I really like Cory Doctorow’s description of why it feels empty, quote:
“Herein lies the problem with AI art. Just like with a law school letter of reference generated from three bullet points, the prompt given to an AI to produce creative writing or an image is the sum total of the communicative intent infused into the work. The prompter has a big, numinous, irreducible feeling and they want to infuse it into a work in order to materialize versions of that feeling in your mind and mine. When they deliver a single line's worth of description into the prompt box, then – by definition – that's the only part that carries any communicative freight.”
OK, but then there's the possibility of reestablishing the bandwidth by selecting the output. If the artist selects one AI image from hundreds, that's like photography, or collage, or "found sculpture" if you can dig it.
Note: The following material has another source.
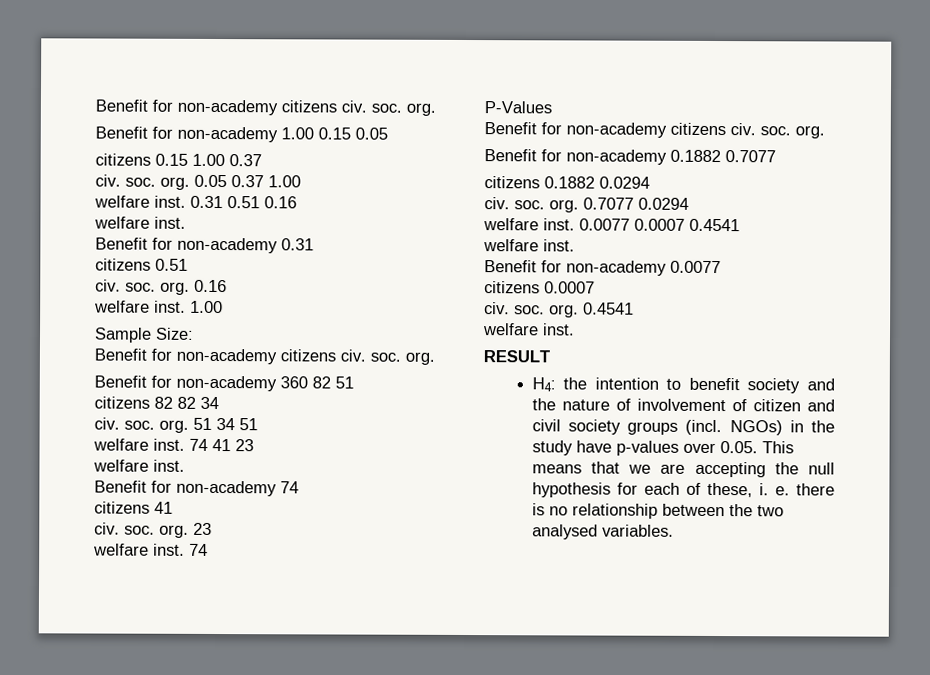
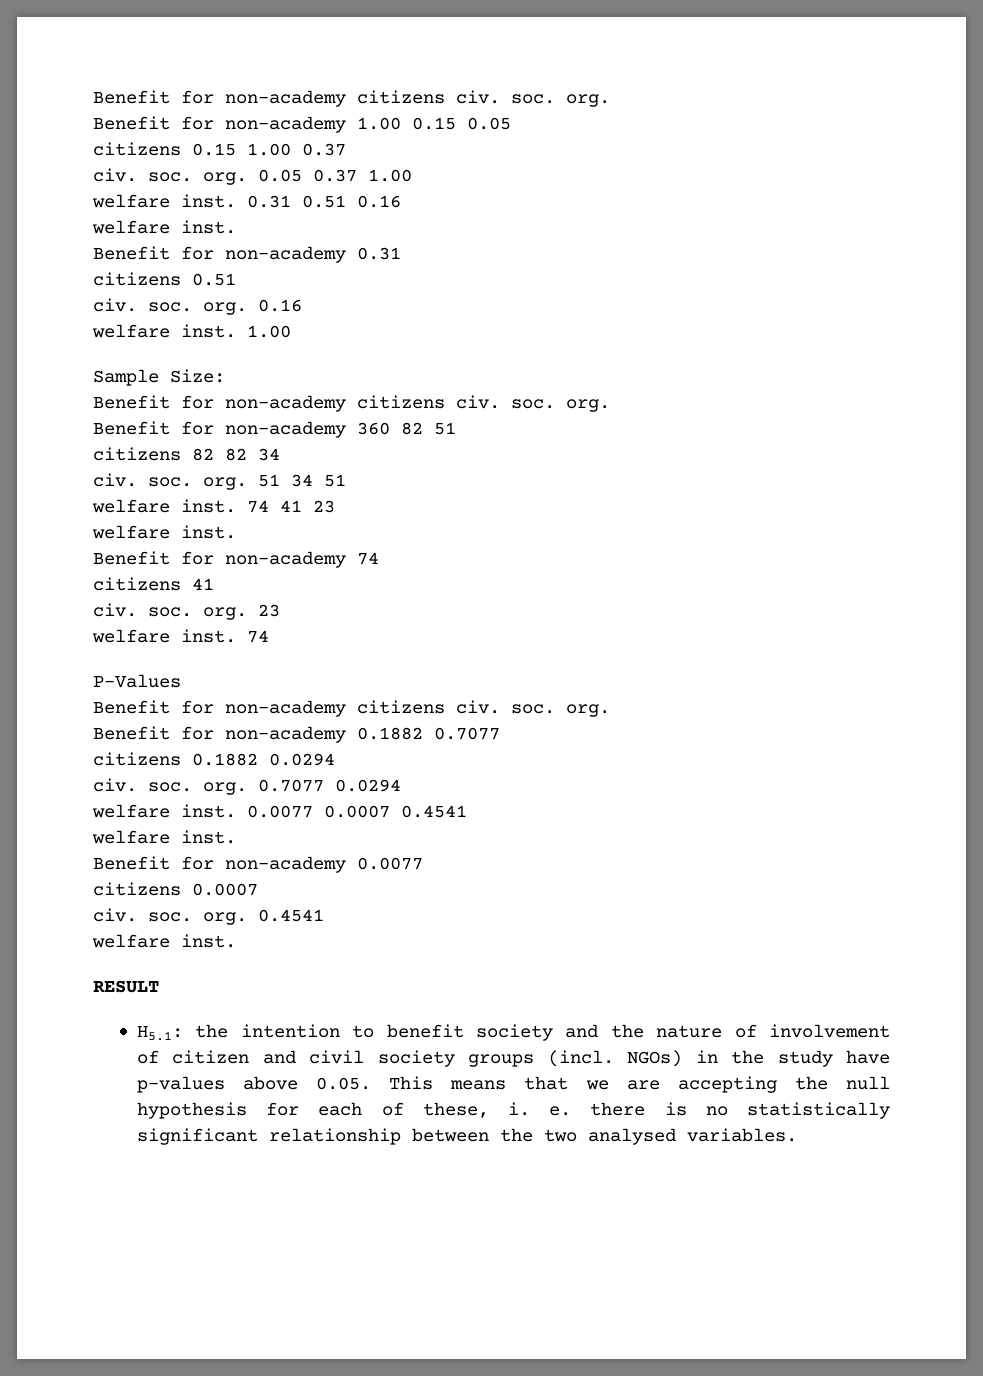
- H4: the intention to benefit society and the nature of involvement of citizen and civil society groups (incl. NGOs) in the study have p-values over 0.05. This means that we are accepting the null hypothesis for each of these, i. e. there is no relationship between the two analysed variables.
+ H5.1: the intention to benefit society and the nature of involvement of citizen and civil society groups (incl. NGOs) in the study have p-values above 0.05. This means that we are accepting the null hypothesis for each of these, i. e. there is no statistically significant relationship between the two analysed variables.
Then we can do away with the need for hundreds of versions by saying that the artist selected this image from among all the assorted sights seen during the day to frame as art and present to the viewer, and that's just like picking a preferred version from among hundreds, and thus is just like crafting an image. Tenuously. (This falls apart because the selectivity of the selection isn't good enough, I guess. But the process - throwing away bad ideas as you go along - is just like drawing.)
Sort of. It’s like selecting from hundreds of versions of a letter of reference that word the same three bullet points slightly differently. It still feels empty to me, but I guess that’s personal.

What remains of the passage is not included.